А девушка принарядилась, причесалась, даже напудрила умытое личико и вот металась в тоске. Нестор-то ждет, ищет ее, наверное, и вся площадь перед собором, широкая, с аллейками сирени, с тополевыми шатрами на поворотах дорожек, шумит народом. Идут, конечно, барышни в длинных, светлых платьях, отделанных кружевами и лентами. Барыни волочат по ступеням паперти тяжелые подолы, придерживая их и показывая красивую обувь.
Глядя на свои дешевенькие, на низком каблуке баретки, Фрося вспомнила, сколько радости доставила ей эта обновка. О модах в Нахаловке разговору мало. Но когда Фросе было лет десять, бегала она в праздник с подружками к мельницам у вокзала, чтобы получить по копейке — дар богатого мельника. И еще тогда заметили девчонки на Ташкентской улице два дома с широкими парадными, на ступенях и перилах которых сидели нарядные барышни. Какие яркие платья, какие туфельки с бантами, со шнурками и блестящими пряжками! И на соседней Пиликинской улице в некоторых домах праздно сидели у окошек стайки пестро одетых девушек.
— Что они там делают? — спросила дома Фрося у матери.
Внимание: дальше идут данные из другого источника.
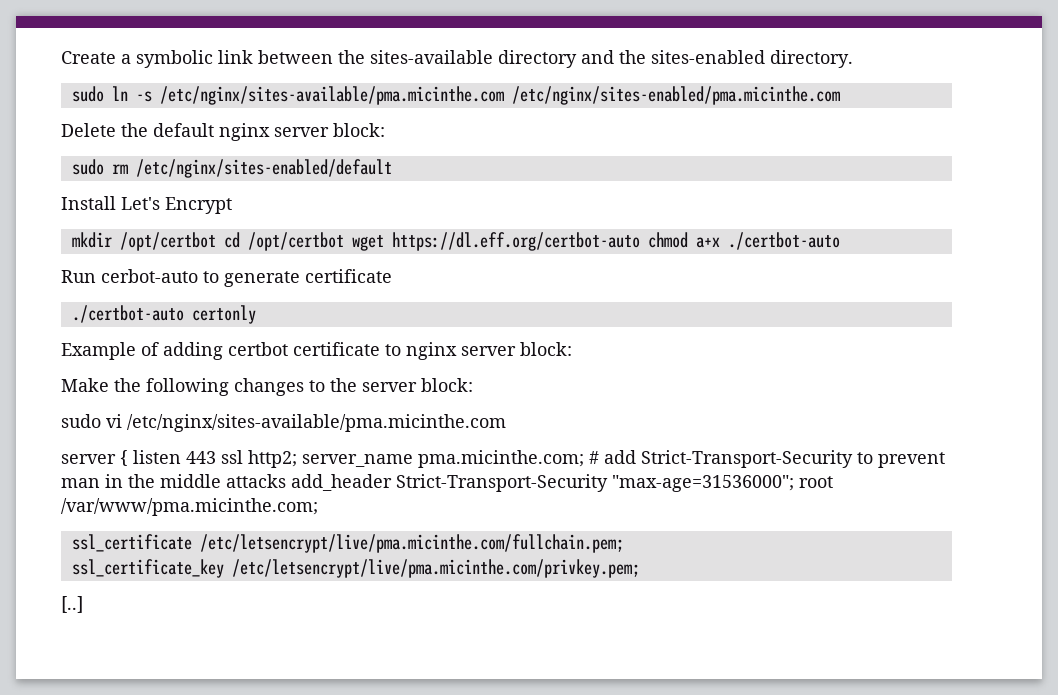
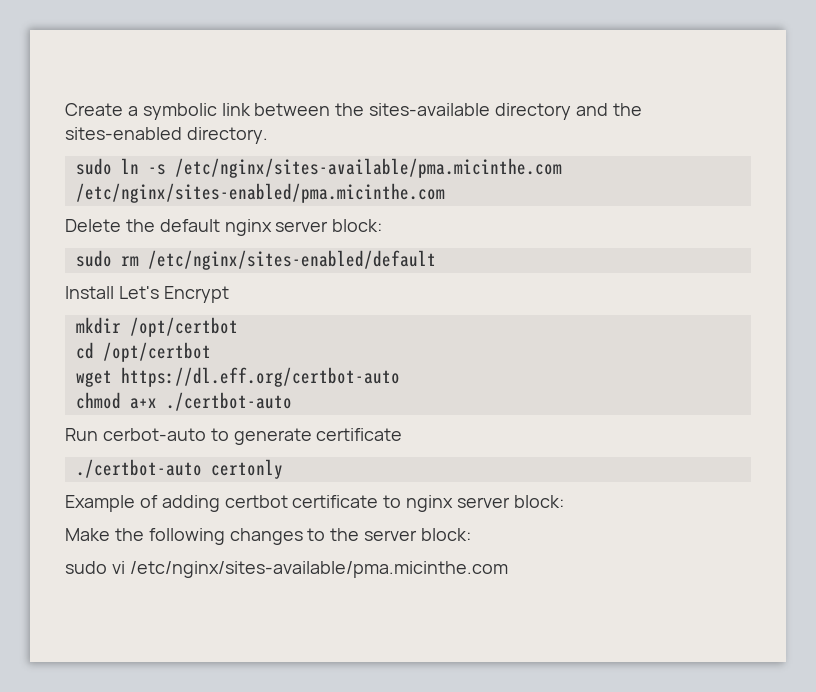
- mkdir /opt/certbot cd /opt/certbot wget https://dl.eff.org/certbot-auto chmod a+x ./certbot-auto
+ mkdir /opt/certbot
+ cd /opt/certbot
+ wget https://dl.eff.org/certbot-auto
+ chmod a+x ./certbot-auto
- server { listen 443 ssl http2; server_name pma.micinthe.com; # add Strict-Transport-Security to prevent man in the middle attacks add_header Strict-Transport-Security "max-age=31536000"; root /var/www/pma.micinthe.com;
- ssl_certificate /etc/letsencrypt/live/pma.micinthe.com/fullchain.pem;
- ssl_certificate_key /etc/letsencrypt/live/pma.micinthe.com/privkey.pem;
- [..]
— В заведении. На службе, — неясно отговорилась мать.
Приглядываясь в другой раз с жадным детским любопытством к вычурно одетым, намалеванным красоткам, Фрося решила:
«Когда подрасту, тоже пойду сюда работать».
Теперь-то она все поняла и боялась даже подумать о поганой той жизни. Вместе с матерью нанималась на поденные работы, жила на заработок отца и братьев. Пока… А что потом? Один выход для честной хорошенькой девушки — замужество. Но ведь не ради куска хлеба! Вот Нестор сватать хочет… Отчего же при одной мысли об этом холодеют, отнимаются у Фроси руки и ноги? Дорог, люб он ей, но даже матери боязно сказать о нем. Неужели испугалась отцовской угрозы? Нет, не может еще она разобраться в своих чувствах и намерениях. Обязательно нужно увидеть Нестора, тогда они вместе решат, как им быть дальше. Не верится, что в самом деле хочет сватать, но, если придет он к отцу, разве согласятся родные отдать ее в казачью семью? Да еще за офицера! Уж на что добрый дедушка Арефий, и тот не любит казаков!
Не гнева богородицы опасалась Фрося, когда мать, нарушив обет, не пошла ко всенощной, а всей душой переживала за Нестора. Он ведь ждет в соборе, где гулко отдаются под сводами в немыслимой высоте громоподобный бас протодьякона и ангельское пение детей и женщин, то перекликающееся со звучным гудением мужского хора, то единым дыханием с ним славящее «жизни подателя». У Фроси от этого пения теснит в груди и слезы просятся на глаза. А Нестор, наверное, опять ничего не слышит: ждет ее, оглядывается по сторонам… Да разве разглядишь в тысячной толпе!.. Повсюду огоньки колеблются в голубом дыму ладана, и то ли от них движутся тени на иконах, то ли, внемля молящимся, склоняются, как живые, лики святых. Смотрит, не мигая, глазастый спас, скорбно сдвинув брови. Грозно-задумчивы очи архангелов. Хмурится и Нестор: обманула, не пришла. «Что же я могу?» — мысленно обращается к нему Фрося.